В июле мечта Мари закружила в новеньких концертных пуантах в обнимку с любимыми куклами: в театре будут ставить «Щелкунчика»! Она участвовала в отборе на роль самой себя. Даже вне сцены. За какой-то месяц коричневая полированная квартира превратилась в Конфетенбург. Диван сменила розовая кровать, похожая на малиновый десерт со взбитыми сливками, трухлявое время на паркете спрятал белоснежный ковёр, вместо тёмных гобеленовых штор на лёгком тюле запорхали шёлковые махаоны. Ковыляя, убрели на кухню старые стулья, освобождая место под атласное креслице и трельяж с духами, пуховками, надёрганными из разжиревших лебедей, и вазочкой с грецкими орехами в золотых обёртках. На стене тикали и сокращали жизнь какие-то средневековые ходики, раз в час высовывалась не кукушка, а человечек во фраке — Дроссельмейер, как представила его Самсонову Мари. Из прежней мебели остался лишь кукольный дворец, где царила прекрасная фарфоровая глупость. Мари жарко благодарила Самсонова за этот персональный театр и устраивала то дневные репетиции, то ночные спектакли. Семиглавая мышь следила за представлением из дальнего угла, склабилась, повизгивала, потирала лапки.

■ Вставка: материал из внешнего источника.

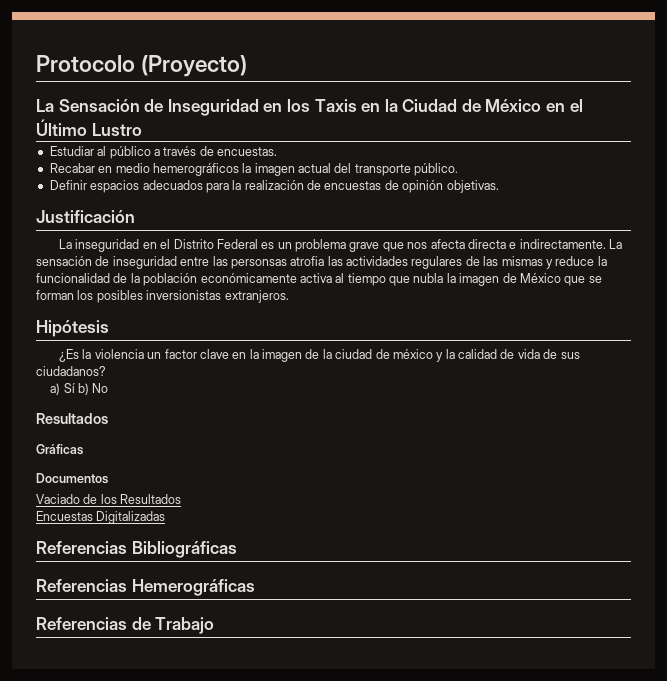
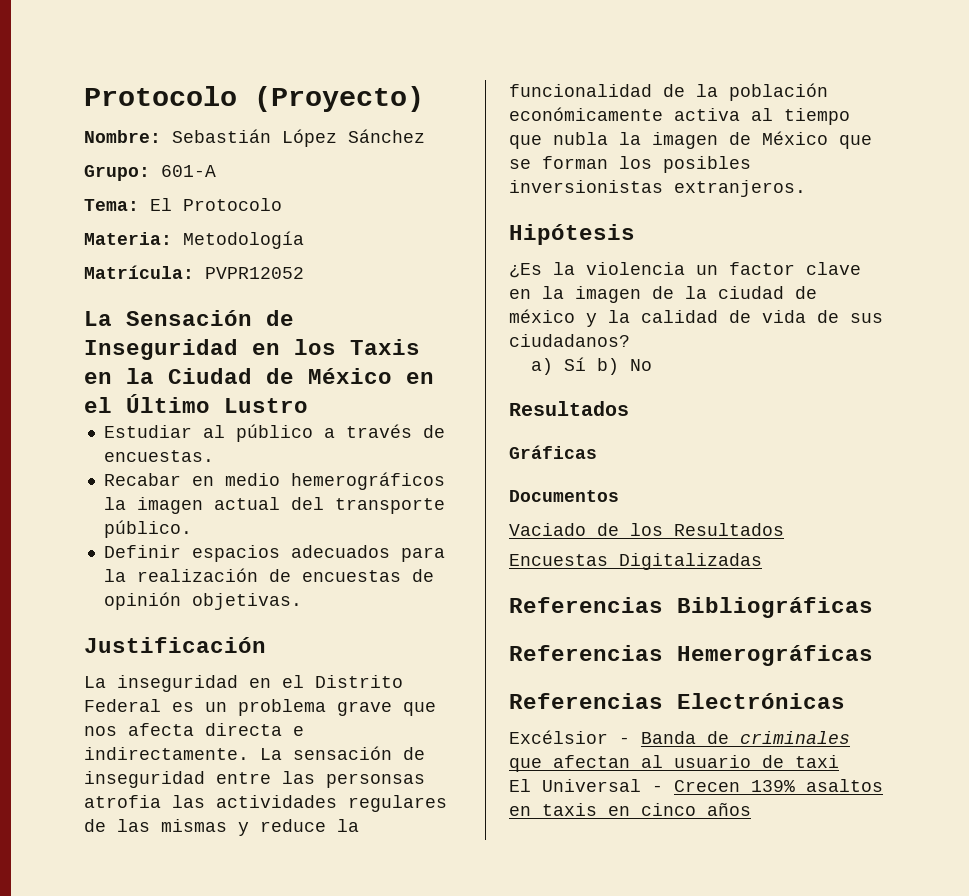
(248, 66) none -> [84,129,425,147] [84,165,216,181] [84,198,282,211] [84,231,304,249] [84,265,304,279] // Nombre: Sebastián López Sánchez // Grupo: 601-A // Tema: El Protocolo // Materia: Metodología // Matrícula: PVPR12052
[131,617,215,634] de Trabajo -> [677,693,845,709] [509,730,850,744] [509,755,839,772] [509,779,883,792] [509,802,751,816] Electrónicas // Excélsior - Banda de criminales que afectan al usuario de taxi // El Universal - Crecen 139% asaltos en taxis en cinco años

Иллюстрация Екатерины Апенько
Иллюстрация Екатерины Апенько

Август выдался жарким. Пачка Марихен была одна, а претенденток — трое. Ежедневно всё занимались и занимались, пари́ли, вертелись стройными юлами, кружились в вальсах Чайковского, пáрили мозги Штальбаумам, вертели долговязым прыщавым паяцем, кружили головы статистам-пажам. А потом дружно, всем коллективом ремонтировали ноги лейкопластырем. Небо, желая спасти пылающий театр, обрушивало противопожарные ливни. Но через полчаса снова сиял желтоглазый софит, и от театра поднимался то ли пар, то ли дым от балетного аутодафе.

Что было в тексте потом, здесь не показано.